Eltern sollten ihre Kinder aus diesem Grund gezielt unterstützen und sie vor allen Dingen ermutigen, ihr Interesse, ihre Neugierde auszuleben.
Als Lerngebiete außerhalb der Schule eigneten sich oft Themen aus den Bereichen Natur, Geschichte, auch Sprachen. Interessant seien Hintergründe zu Astronomie, Entstehung der Erde und Lebewesen, griechische und römische Geschichte, Mythologie und Archäologie. Wichtig dabei: Stets sollte das Interesse des Kindes und nicht das der Eltern im Vordergrund stehen.

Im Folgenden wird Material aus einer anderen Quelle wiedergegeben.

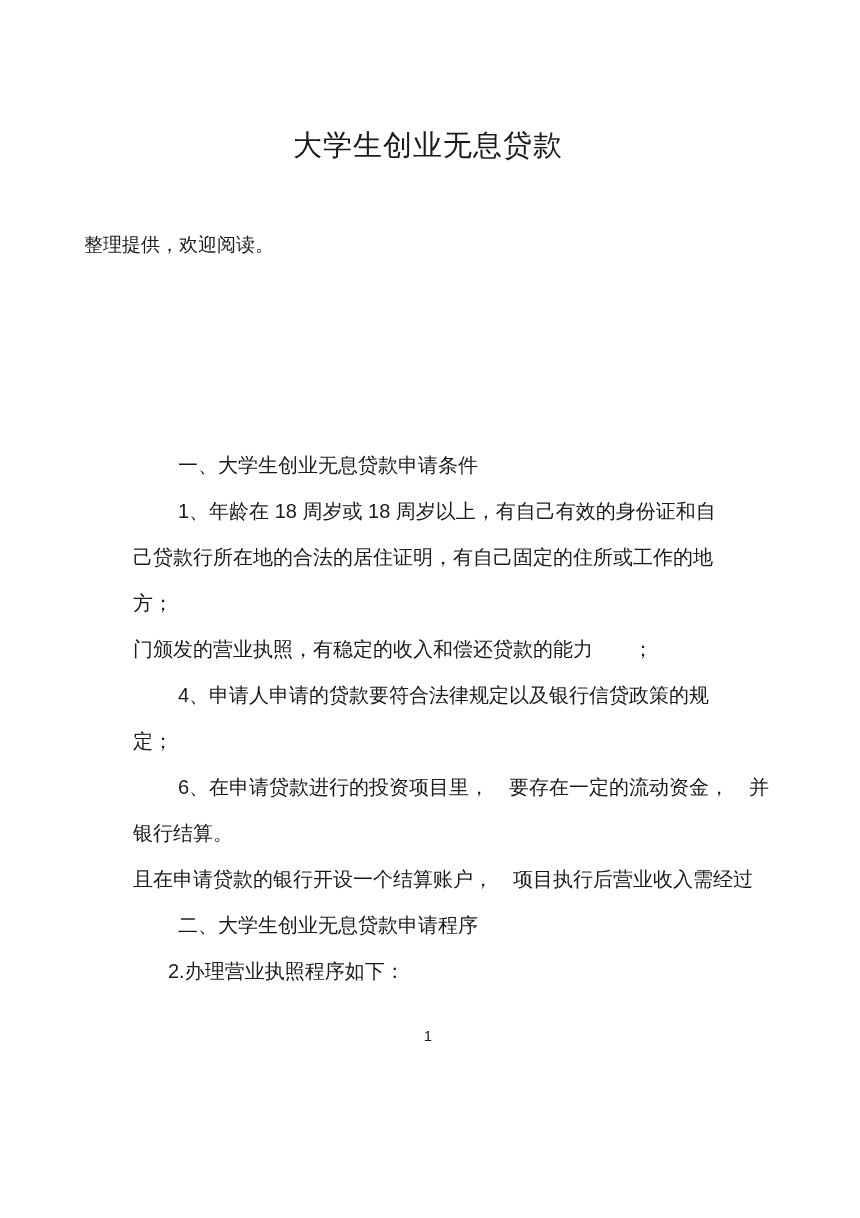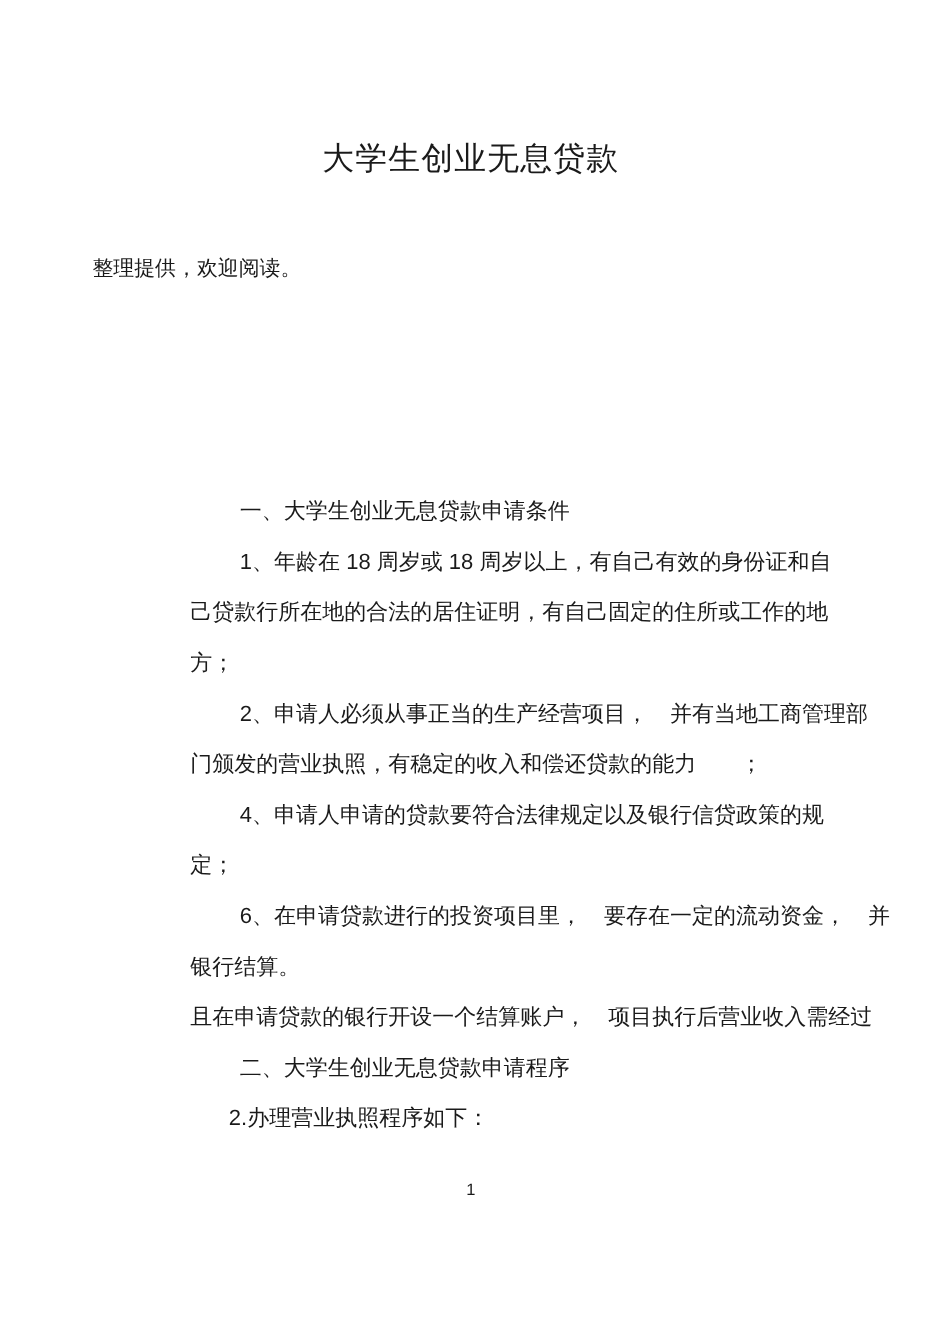"一、大学生创业无息贷款申请条件" .body { margin-left: 40px -> none }
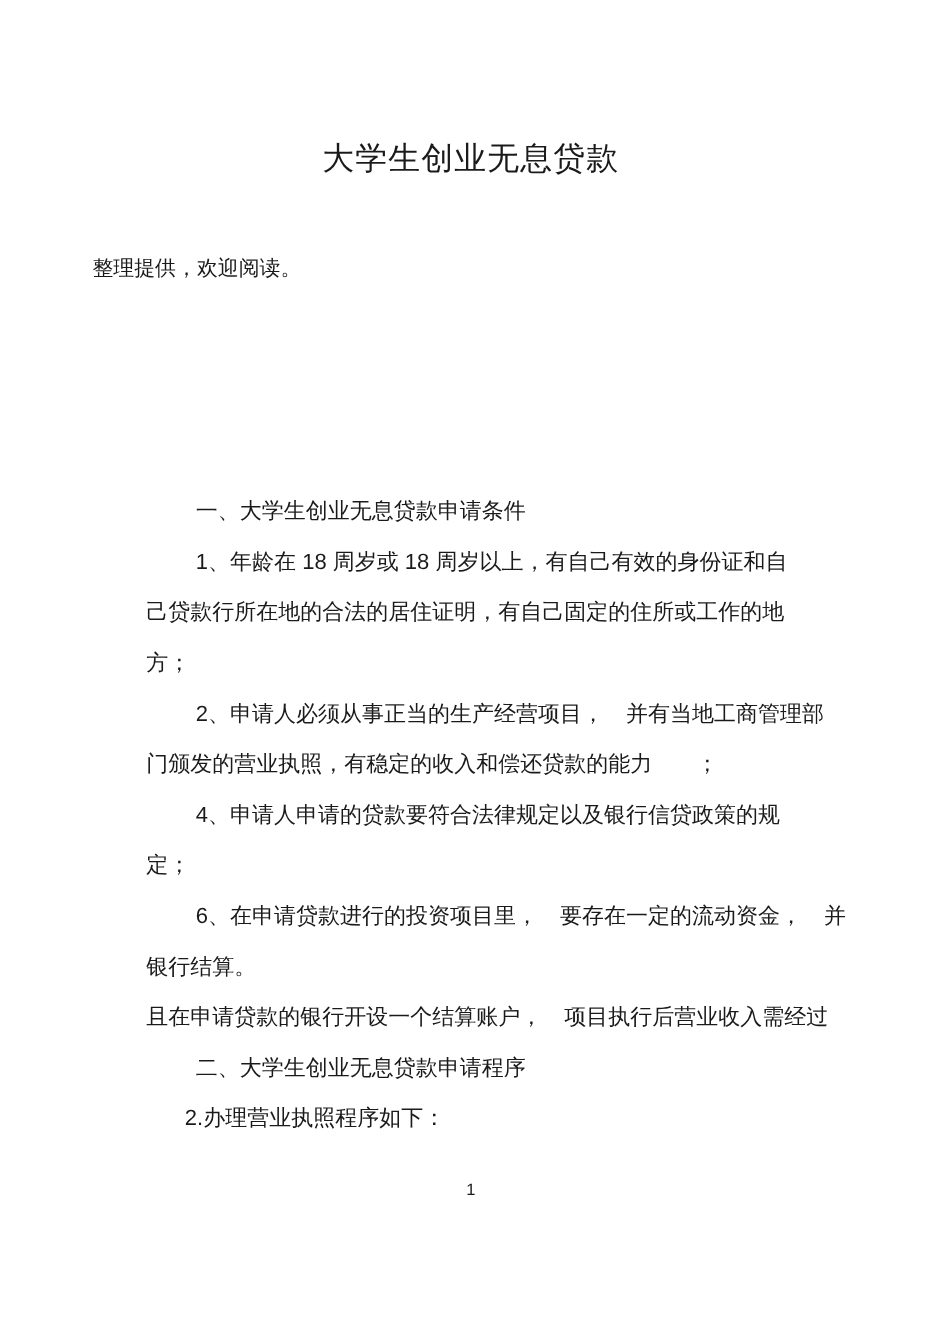"2、申请人必须从事正当的生产经营项目， 并有当地工商管理部" div.line { html: <div>2、申请人必须从事正当的生产经营项目， 并有当地工商管理部</div> -> none }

Eltern könnten ihre Kinder unterstützen, indem sie ihnen helfen, ihre Stärken und Schwächen herauszufinden und zu akzeptieren. Zudem sollten sie ihren hoch begabten Nachwuchs ermuntern, mit den Fähigkeiten selbstbewusst umzugehen. Denn gerade hoch begabte Mädchen neigten dazu, sich schlechter zu machen als sie sind. Grund sei oft die Angst vor Hänseleien.
Wenn Kinder dies gerne möchten, sollten Eltern ihnen auch eine Spezialisierung ihres Wissens erlauben. Durchaus positiv könne es auch sein, wenn Kinder sich eigene kleine Ziele setzen, zum Beispiel ein kleines Theaterstück zu einem bestimmten Thema zu schreiben.
Interessant könne für die wissbegierigen Kinder, so die Experten von "tate.at", auch der Besuch von historischen Stätten und Museen sein.